Records supplied START

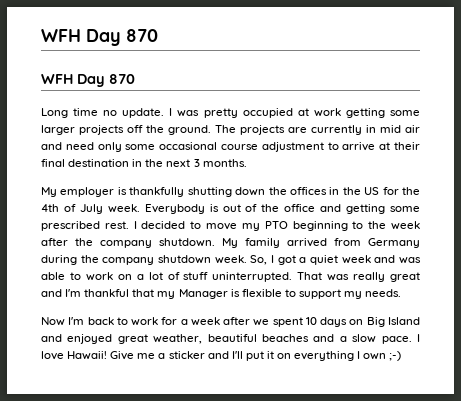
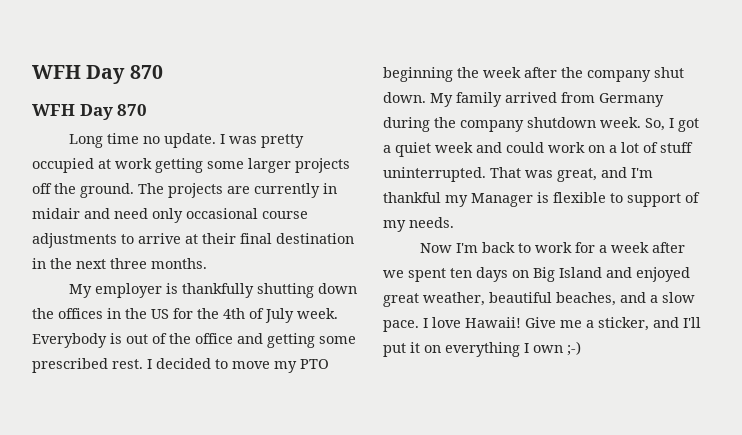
- The projects are currently in mid air and need only some occasional course adjustment to arrive at their final destination in the next 3 months.
+ The projects are currently in midair and need only occasional course adjustments to arrive at their final destination in the next three months.
- I decided to move my PTO beginning to the week after the company shutdown.
+ I decided to move my PTO beginning the week after the company shut down.
- So, I got a quiet week and was able to work on a lot of stuff uninterrupted.
+ So, I got a quiet week and could work on a lot of stuff uninterrupted.
- That was really great and I'm thankful that my Manager is flexible to support my needs.
+ That was great, and I'm thankful my Manager is flexible to support of my needs.
- Now I'm back to work for a week after we spent 10 days on Big Island and enjoyed great weather, beautiful beaches and a slow pace.
+ Now I'm back to work for a week after we spent ten days on Big Island and enjoyed great weather, beautiful beaches, and a slow pace.
- Give me a sticker and I'll put it on everything I own ;-)
+ Give me a sticker, and I'll put it on everything I own ;-)

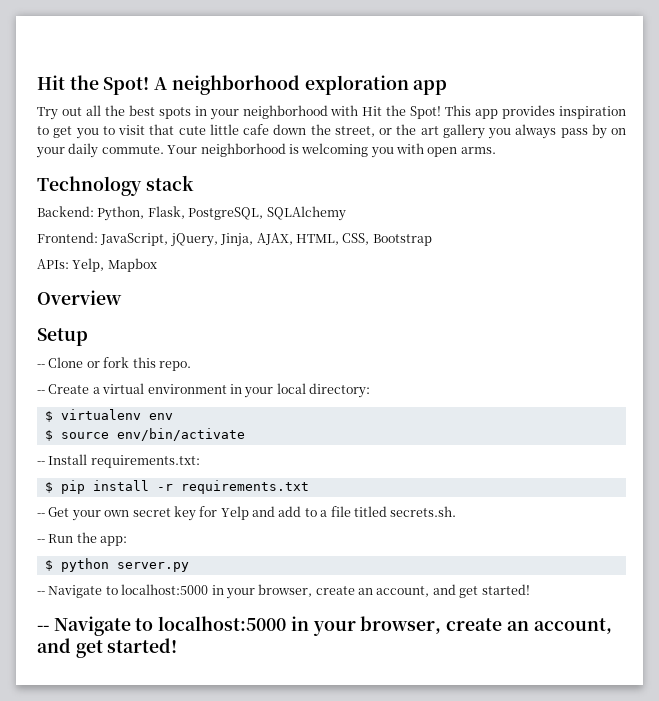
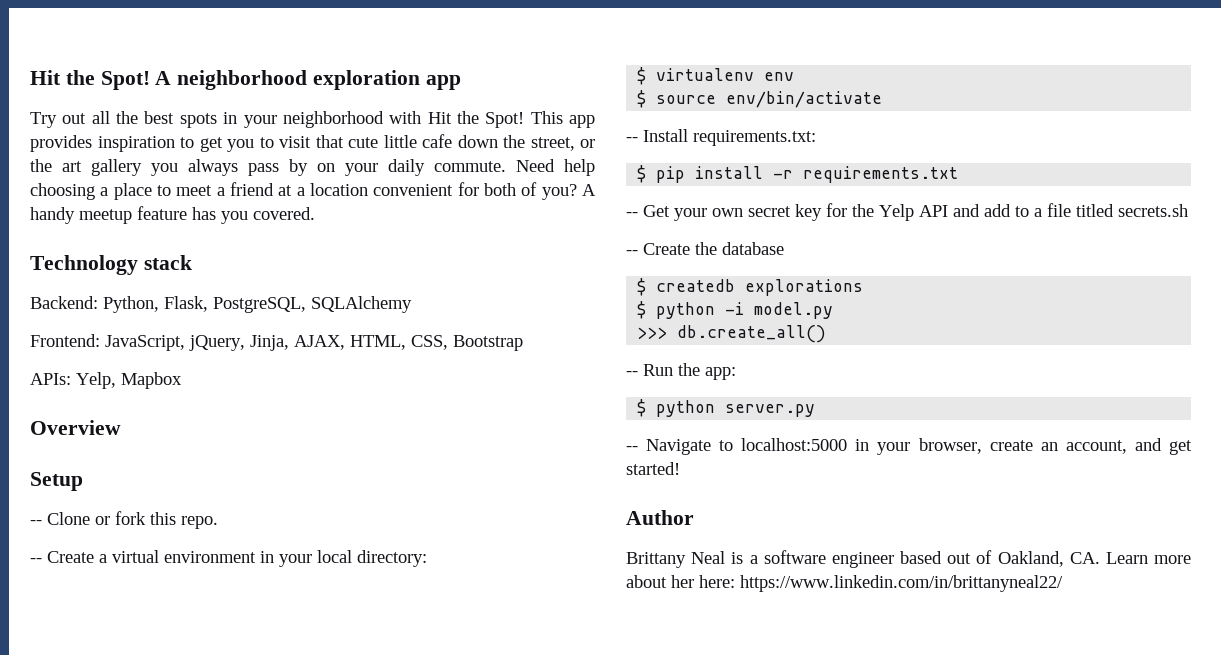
- Your neighborhood is welcoming you with open arms.
+ Need help choosing a place to meet a friend at a location convenient for both of you? A handy meetup feature has you covered.
- -- Get your own secret key for Yelp and add to a file titled secrets.sh.
+ -- Get your own secret key for the Yelp API and add to a file titled secrets.sh
+ -- Create the database
+ $ createdb explorations
+ $ python -i model.py
+ >>> db.create_all()
  $ python server.py
  -- Navigate to localhost:5000 in your browser, create an account, and get started!
- -- Navigate to localhost:5000 in your browser, create an account, and get started!
+ Author
+ Brittany Neal is a software engineer based out of Oakland, CA. Learn more about her here: https://www.linkedin.com/in/brittanyneal22/

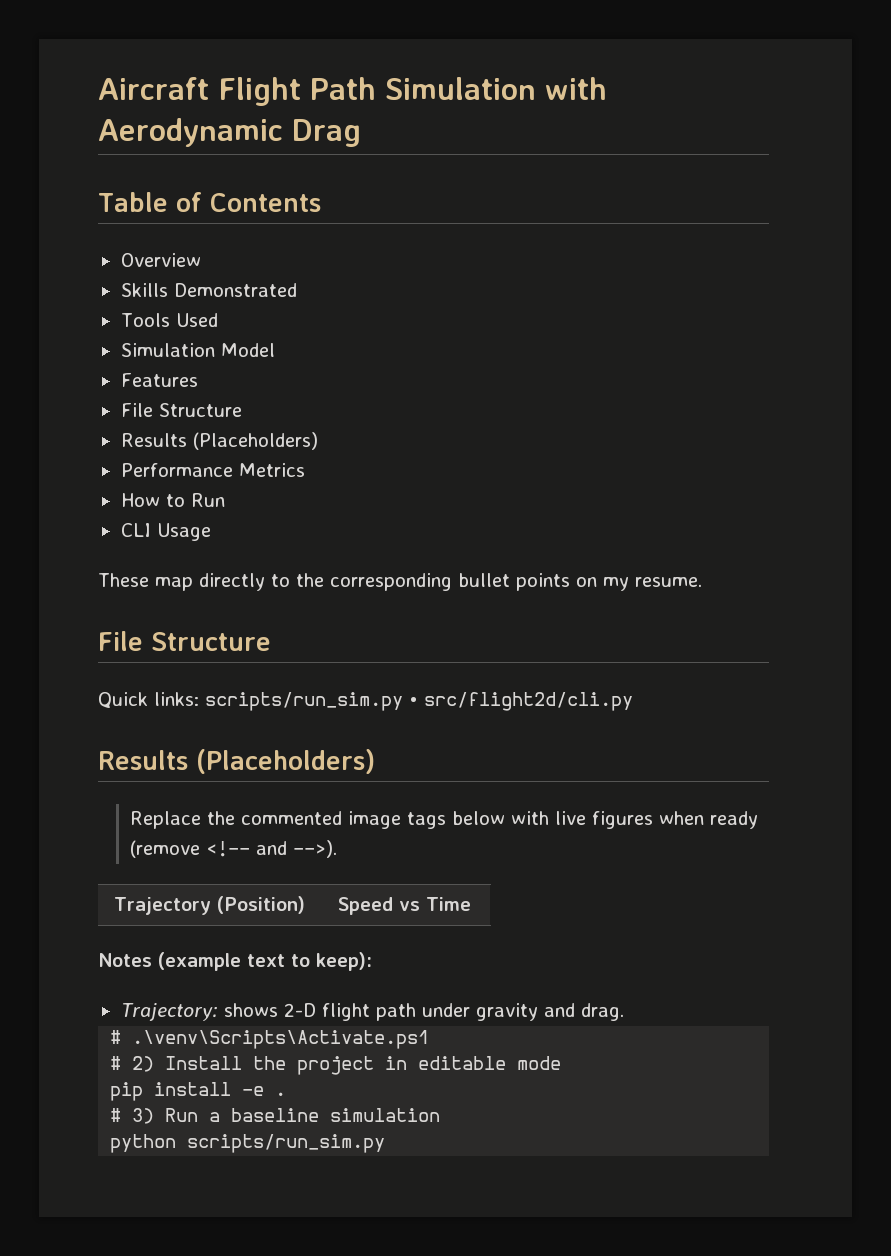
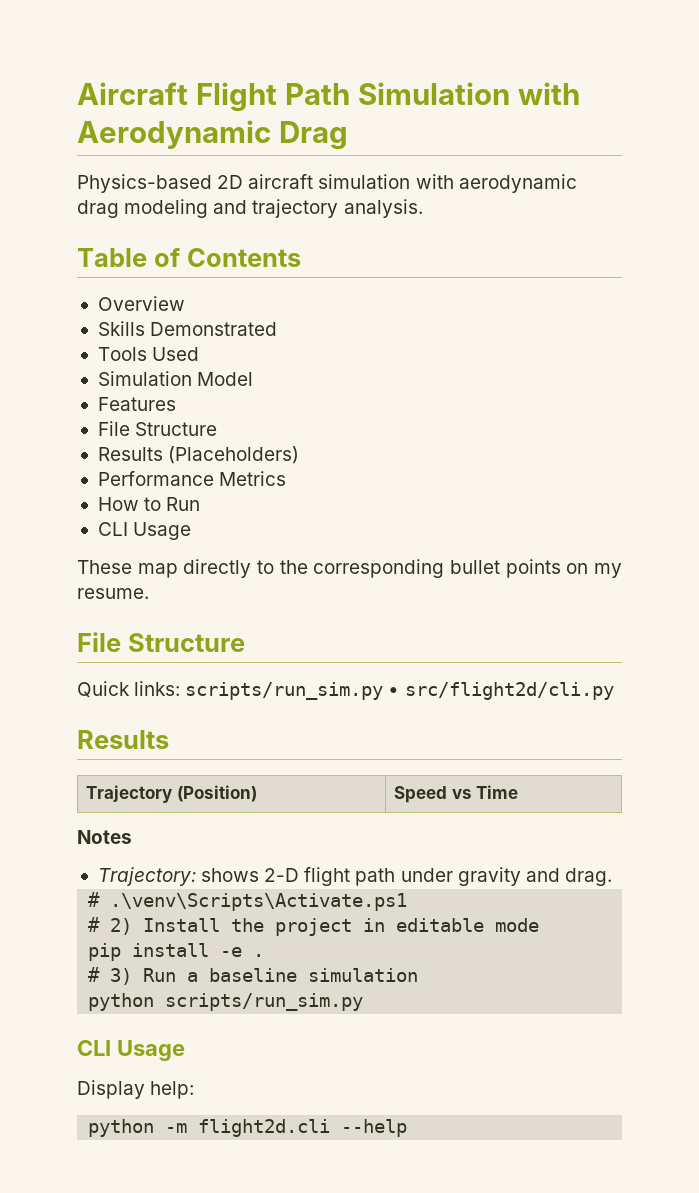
+ Physics-based 2D aircraft simulation with aerodynamic drag modeling and trajectory analysis.
  Quick links: scripts/run_sim.py • src/flight2d/cli.py
- Results (Placeholders)
- Replace the commented image tags below with live figures when ready (remove <!-- and -->).
+ Results
- Notes (example text to keep):
+ Notes
  python scripts/run_sim.py
+ CLI Usage
+ Display help:
+ python -m flight2d.cli --help

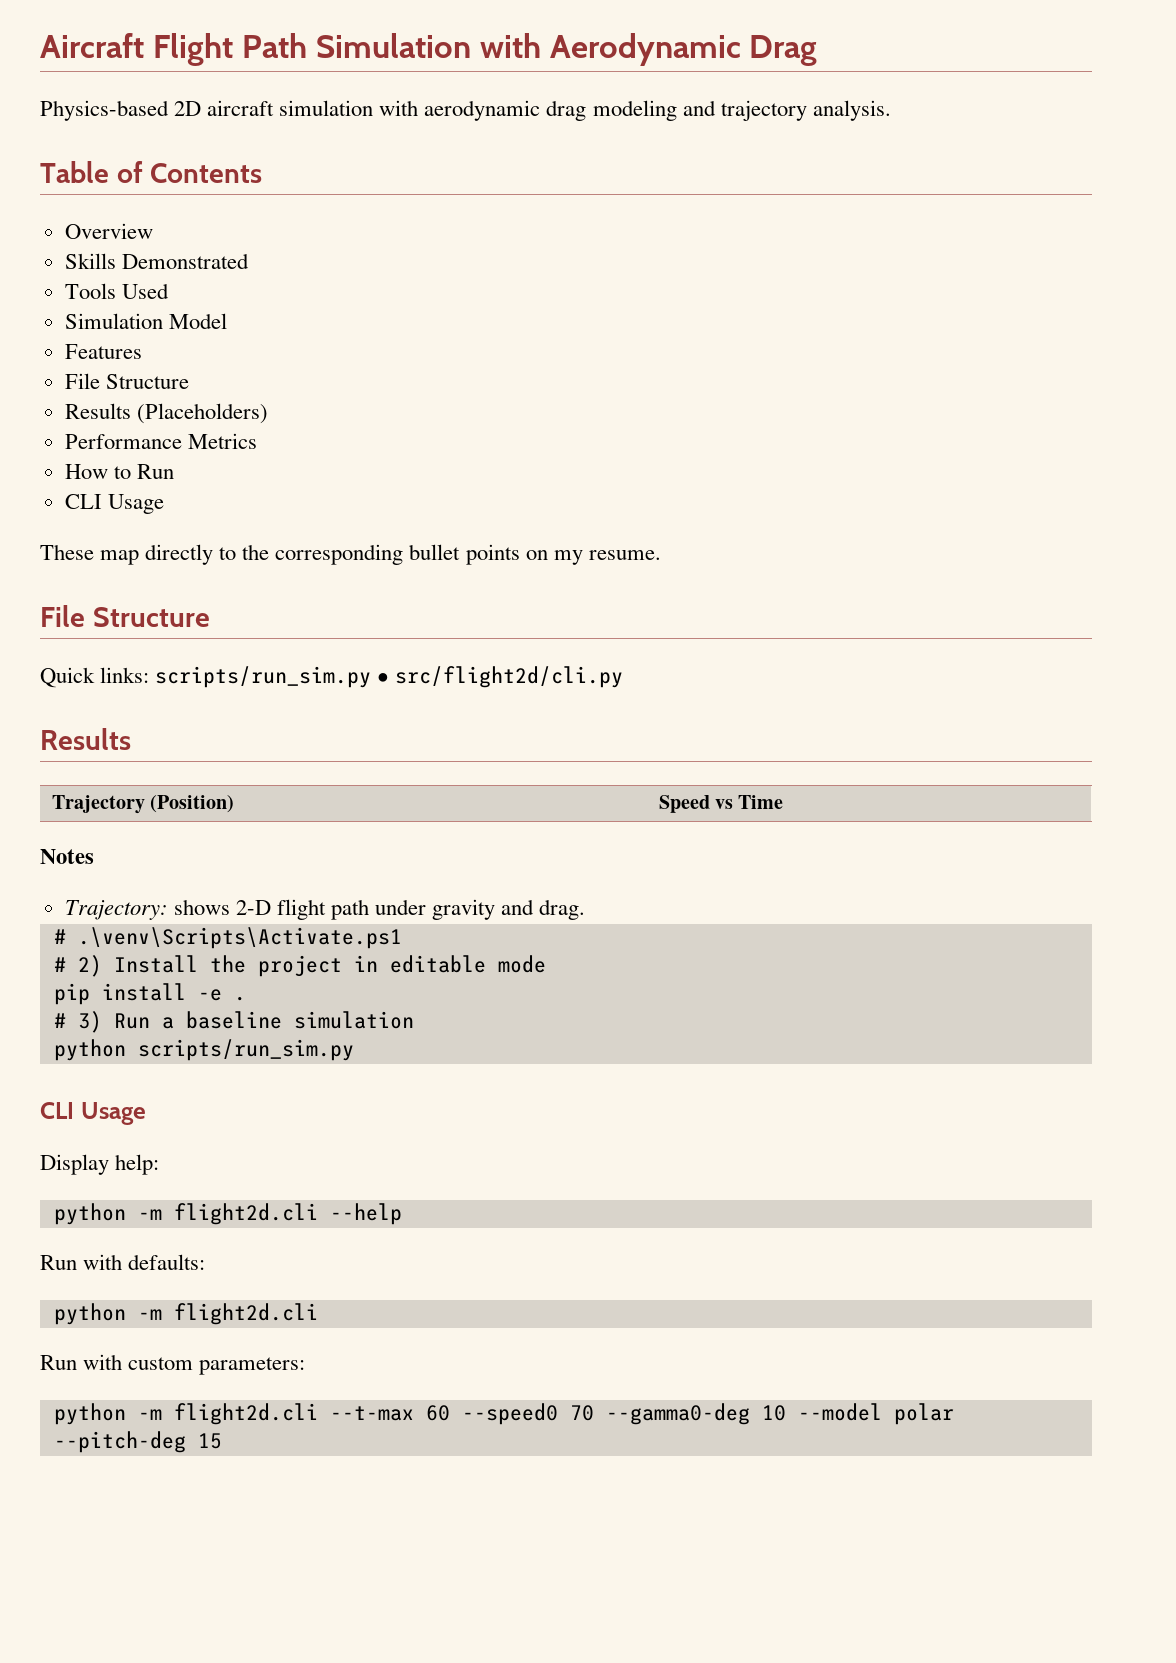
+ Run with defaults:
+ python -m flight2d.cli
+ Run with custom parameters:
+ python -m flight2d.cli --t-max 60 --speed0 70 --gamma0-deg 10 --model polar --pitch-deg 15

Records supplied END

- **Your instructions**:
Show every line from the entries that includes the word "account".

- **Result**:
  -- Navigate to localhost:5000 in your browser, create an account, and get started!
- -- Navigate to localhost:5000 in your browser, create an account, and get started!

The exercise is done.